Ian Defty, Partner at insolvency and restructuring firm CVR Global, believes the UK is set to face a deluge of bankruptcies or debt relief orders from individuals who are being made redundant because of Covid-19, but are unable to find alternative work. Defty said  “Make no mistake, there will be an unprecedented amount of businesses entering into a formal insolvency route by Christmas and into the New Year, but unlike previous recessions, I think there will be an alarming rise of personal insolvencies.

“Usually when a skilled worker is made redundant, they would at least be able to apply for a job paying the minimum wage to make ends meet – but such is the state of the economy at present that they don’t even have that safety net – and, as such, it is likely to see families struggling to pay mortgages and credit card bills.”

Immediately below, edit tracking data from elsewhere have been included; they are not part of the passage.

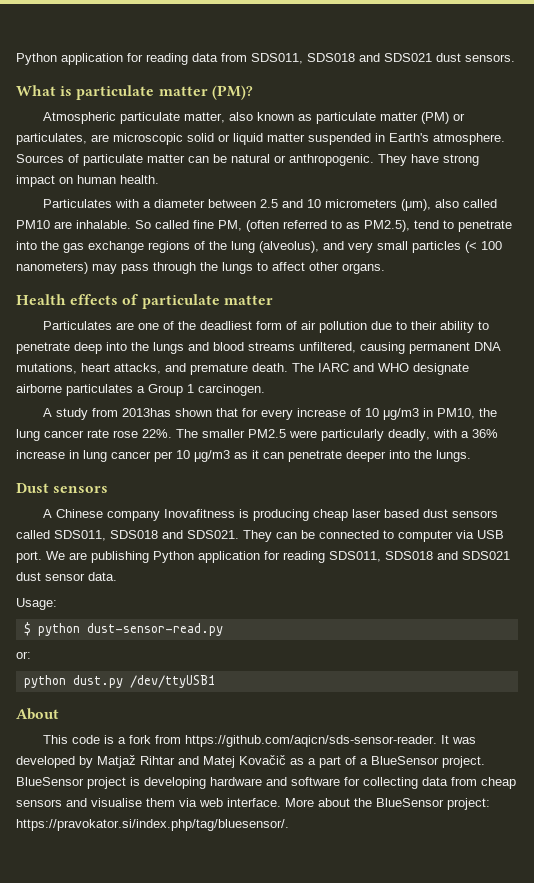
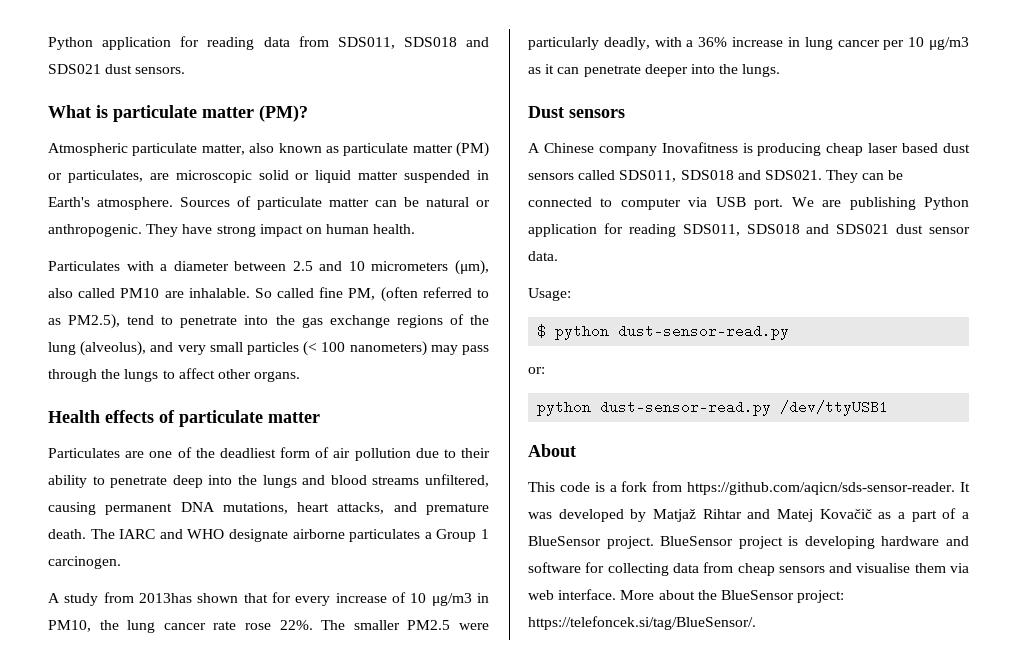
- python dust.py /dev/ttyUSB1
+ python dust-sensor-read.py /dev/ttyUSB1
- More about the BlueSensor project: https://pravokator.si/index.php/tag/bluesensor/.
+ More about the BlueSensor project: https://telefoncek.si/tag/BlueSensor/.

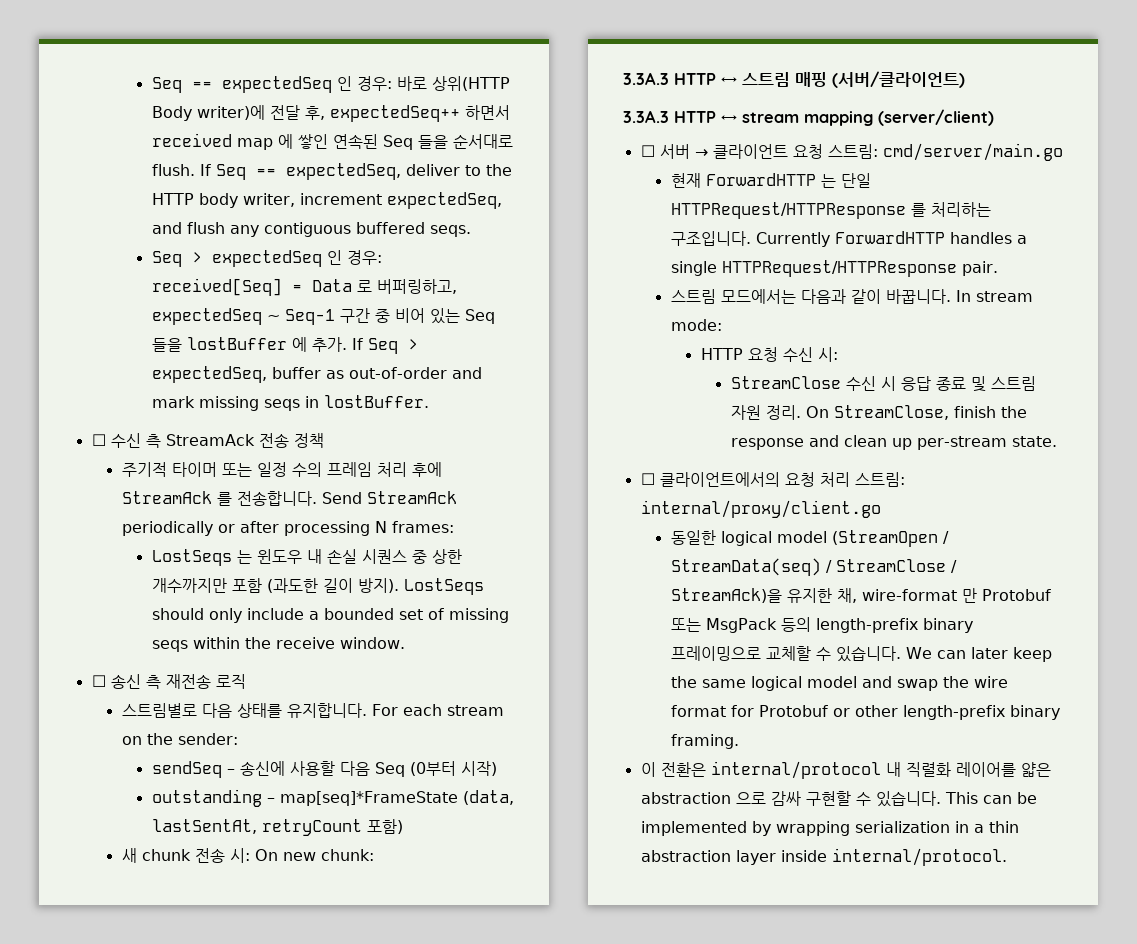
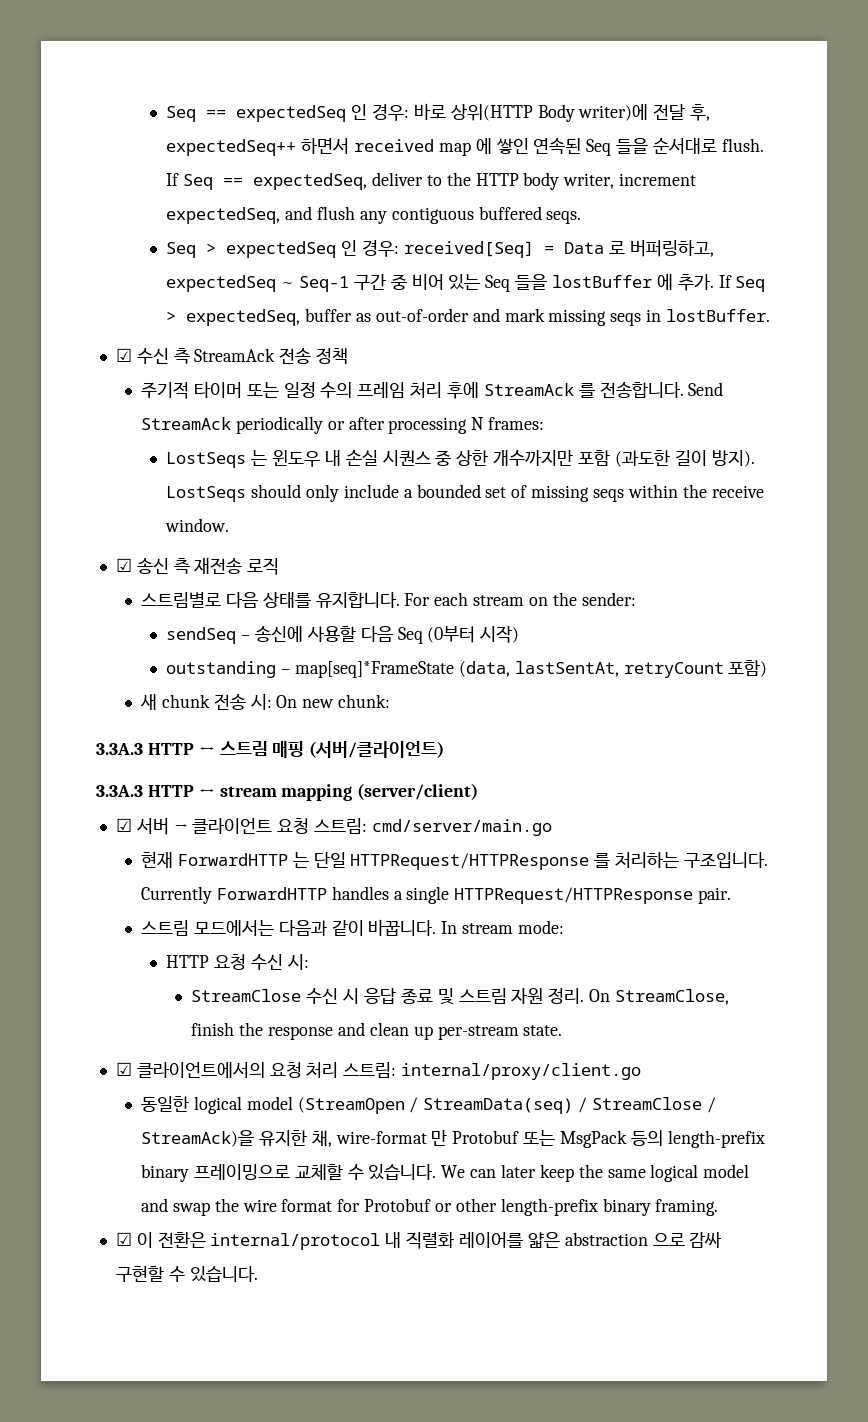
- ☐ 수신 측 StreamAck 전송 정책
+ ☑ 수신 측 StreamAck 전송 정책
- ☐ 송신 측 재전송 로직
+ ☑ 송신 측 재전송 로직
- ☐ 서버 → 클라이언트 요청 스트림: cmd/server/main.go
+ ☑ 서버 → 클라이언트 요청 스트림: cmd/server/main.go
- ☐ 클라이언트에서의 요청 처리 스트림: internal/proxy/client.go
+ ☑ 클라이언트에서의 요청 처리 스트림: internal/proxy/client.go
- 이 전환은 internal/protocol 내 직렬화 레이어를 얇은 abstraction 으로 감싸 구현할 수 있습니다. This can be implemented by wrapping serialization in a thin abstraction layer inside internal/protocol.
+ ☑ 이 전환은 internal/protocol 내 직렬화 레이어를 얇은 abstraction 으로 감싸 구현할 수 있습니다.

“The spotlight on personal debt is going to intensify as we get to the end of October, as that is when the generous furlough scheme ends and more businesses are likely to be finalising or pressing ahead with redundancies if they can’t commit to the Job Support Scheme.

“Credit cards will have been covering the financial cracks for some families during the lockdown, but it just isn’t sustainable, and given that the financial demands of Christmas are on the horizon, those with bad levels of debt will want to clear as much as they can beforehand via the bankruptcy route so that the festive season isn’t cancelled altogether.”